━━ DATA RECORDS ━━
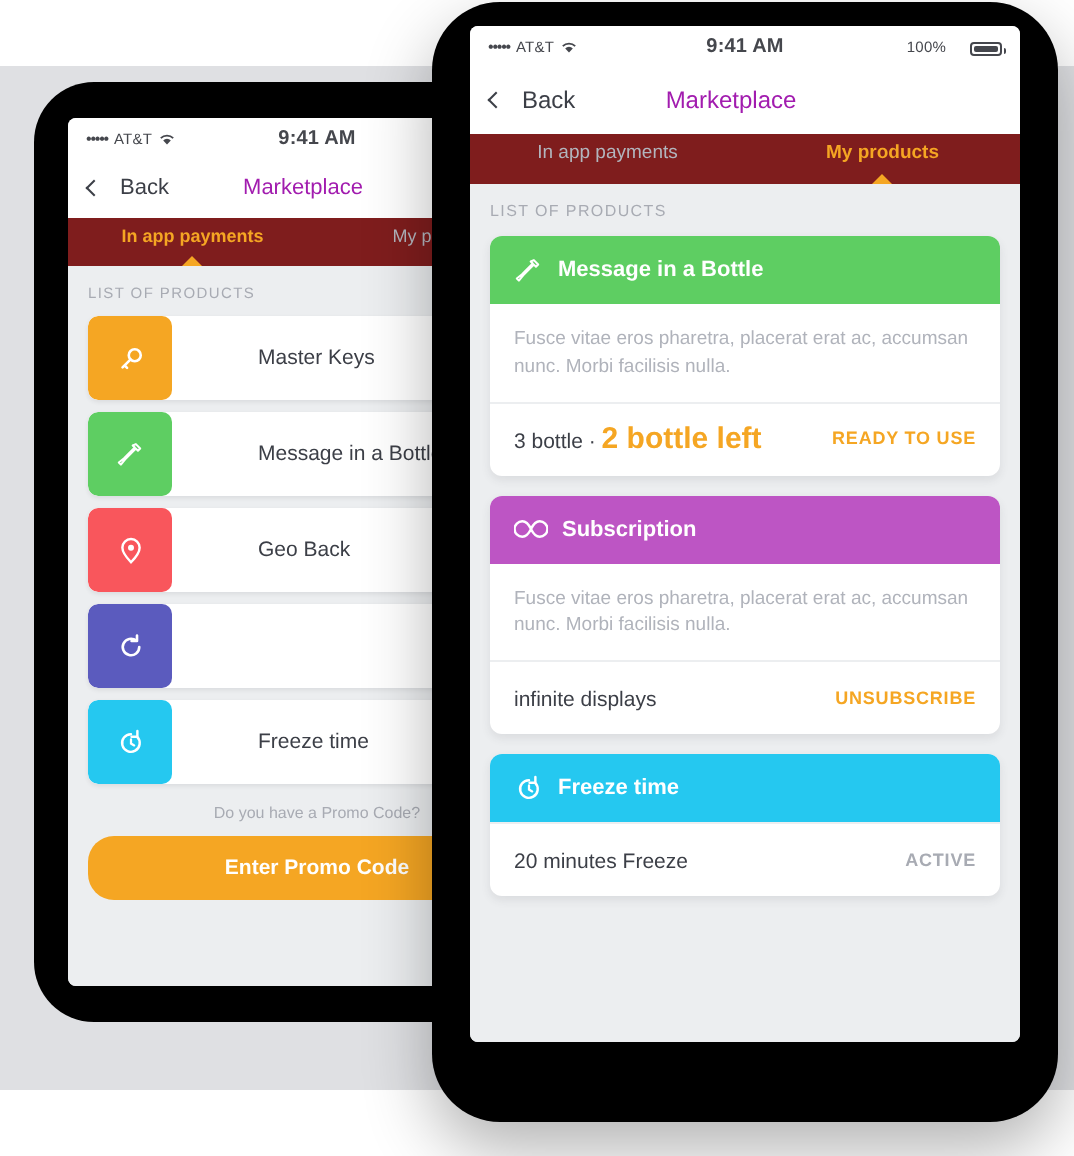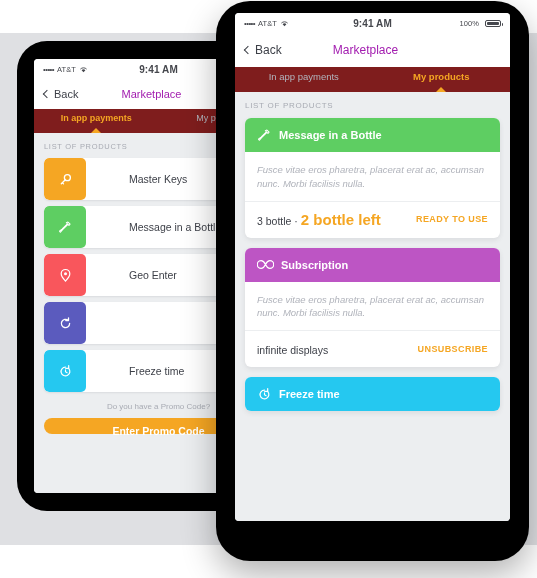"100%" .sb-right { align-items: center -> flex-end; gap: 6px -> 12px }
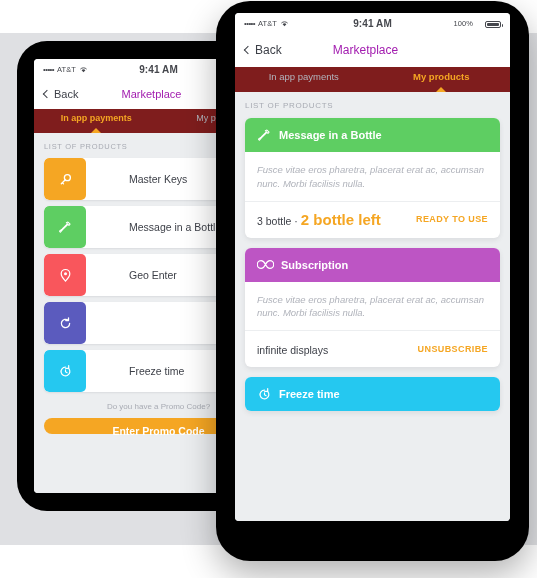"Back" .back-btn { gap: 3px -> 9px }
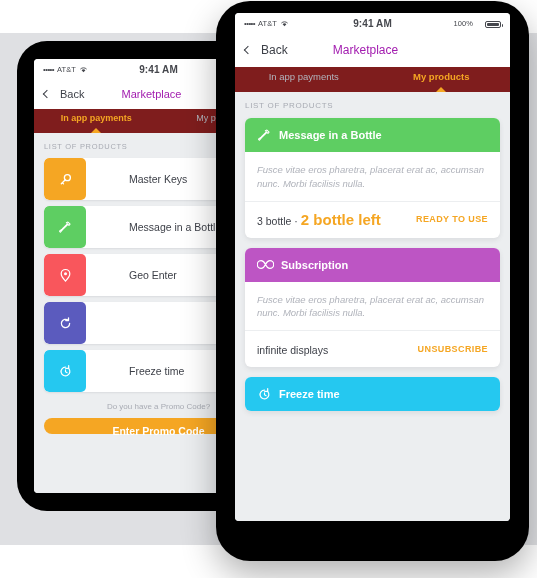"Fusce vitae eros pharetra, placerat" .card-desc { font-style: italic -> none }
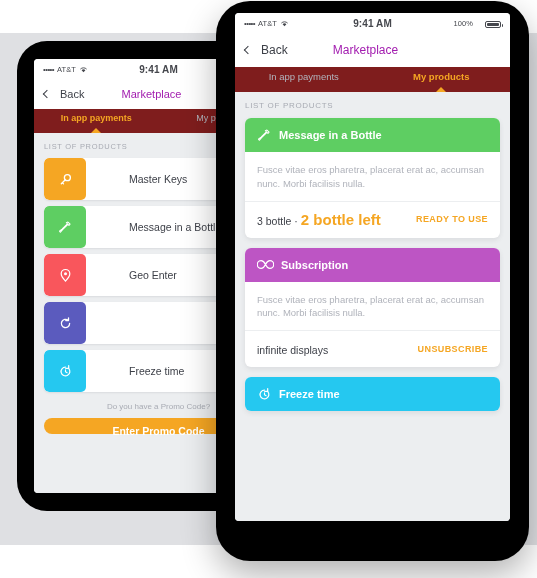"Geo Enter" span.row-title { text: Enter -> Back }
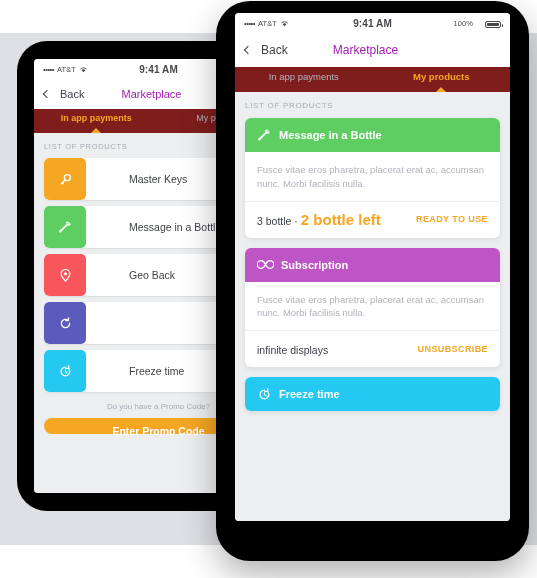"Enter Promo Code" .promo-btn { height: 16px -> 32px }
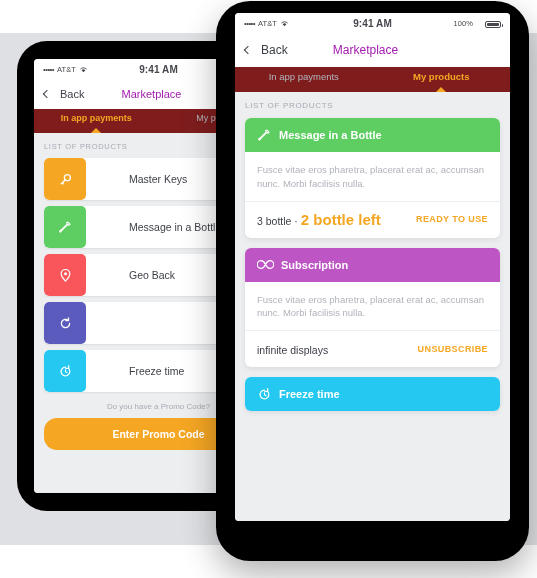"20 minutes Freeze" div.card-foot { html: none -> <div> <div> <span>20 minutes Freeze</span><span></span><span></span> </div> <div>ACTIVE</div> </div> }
━━━
## [TASK]
Every line from the one containing "gap: 3px ->" through the last line of the records is to be reproduced exactly, with pictures left out and nothing else given.

## [OUTPUT]
"Back" .back-btn { gap: 3px -> 9px }
"Fusce vitae eros pharetra, placerat" .card-desc { font-style: italic -> none }
"Geo Enter" span.row-title { text: Enter -> Back }
"Enter Promo Code" .promo-btn { height: 16px -> 32px }
"20 minutes Freeze" div.card-foot { html: none -> <div> <div> <span>20 minutes Freeze</span><span></span><span></span> </div> <div>ACTIVE</div> </div> }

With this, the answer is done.